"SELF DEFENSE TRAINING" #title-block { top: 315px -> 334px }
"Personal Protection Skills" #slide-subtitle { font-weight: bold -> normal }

==

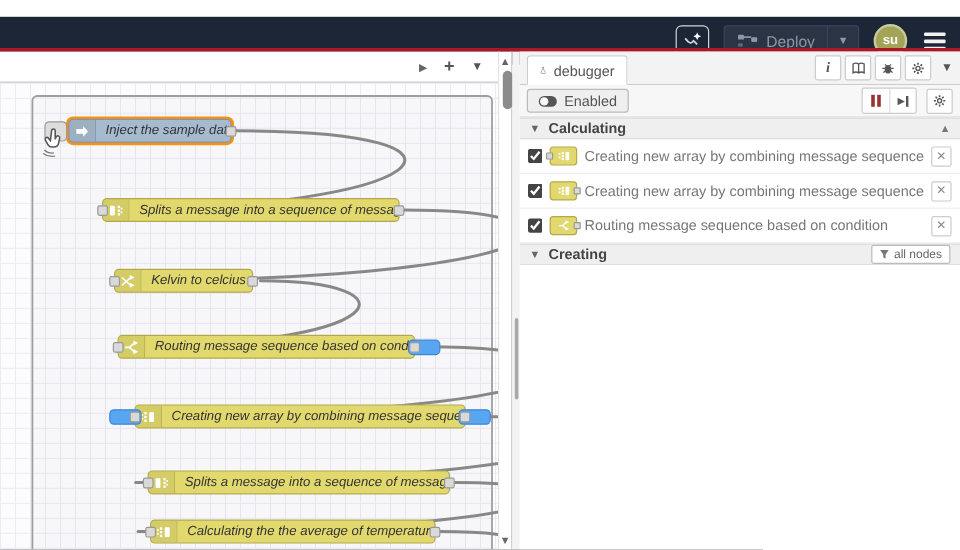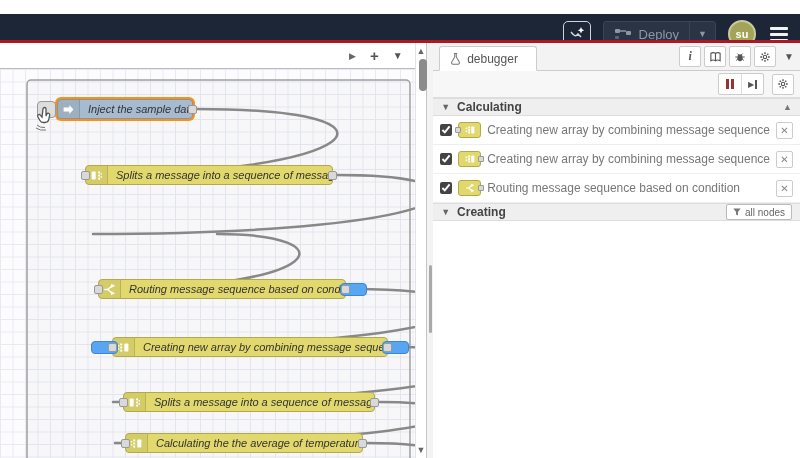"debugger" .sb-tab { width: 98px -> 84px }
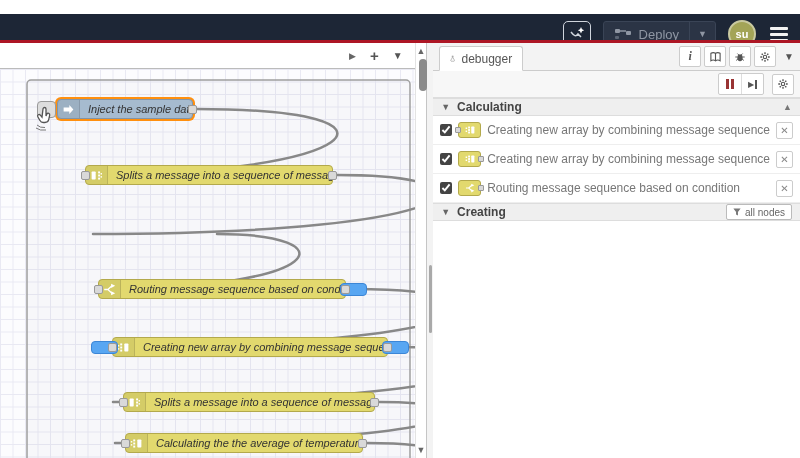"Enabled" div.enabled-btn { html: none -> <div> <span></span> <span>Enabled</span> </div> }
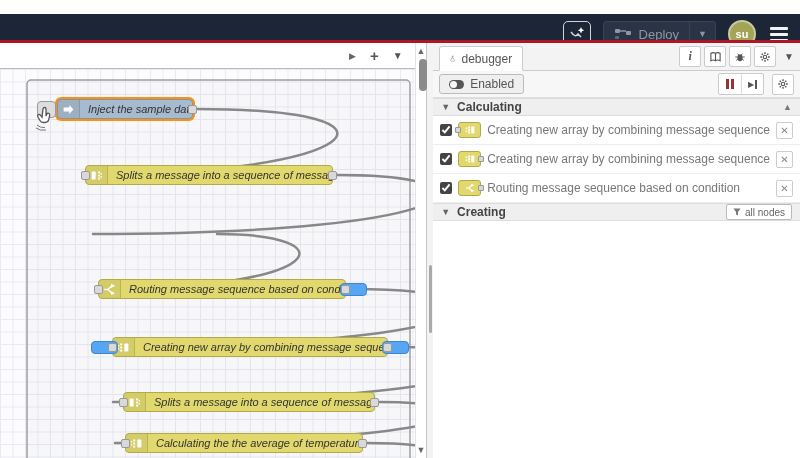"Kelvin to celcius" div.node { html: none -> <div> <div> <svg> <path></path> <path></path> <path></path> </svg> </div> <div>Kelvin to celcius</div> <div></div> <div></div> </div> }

▸ Your goal
In the material above, which lines fall between the one holding "width: 98px ->" and the one holding "-> <div> <div>", inclusive? Print exactly those, with the pictures left out.

▸ Solution
"debugger" .sb-tab { width: 98px -> 84px }
"Enabled" div.enabled-btn { html: none -> <div> <span></span> <span>Enabled</span> </div> }
"Kelvin to celcius" div.node { html: none -> <div> <div> <svg> <path></path> <path></path> <path></path> </svg> </div> <div>Kelvin to celcius</div> <div></div> <div></div> </div> }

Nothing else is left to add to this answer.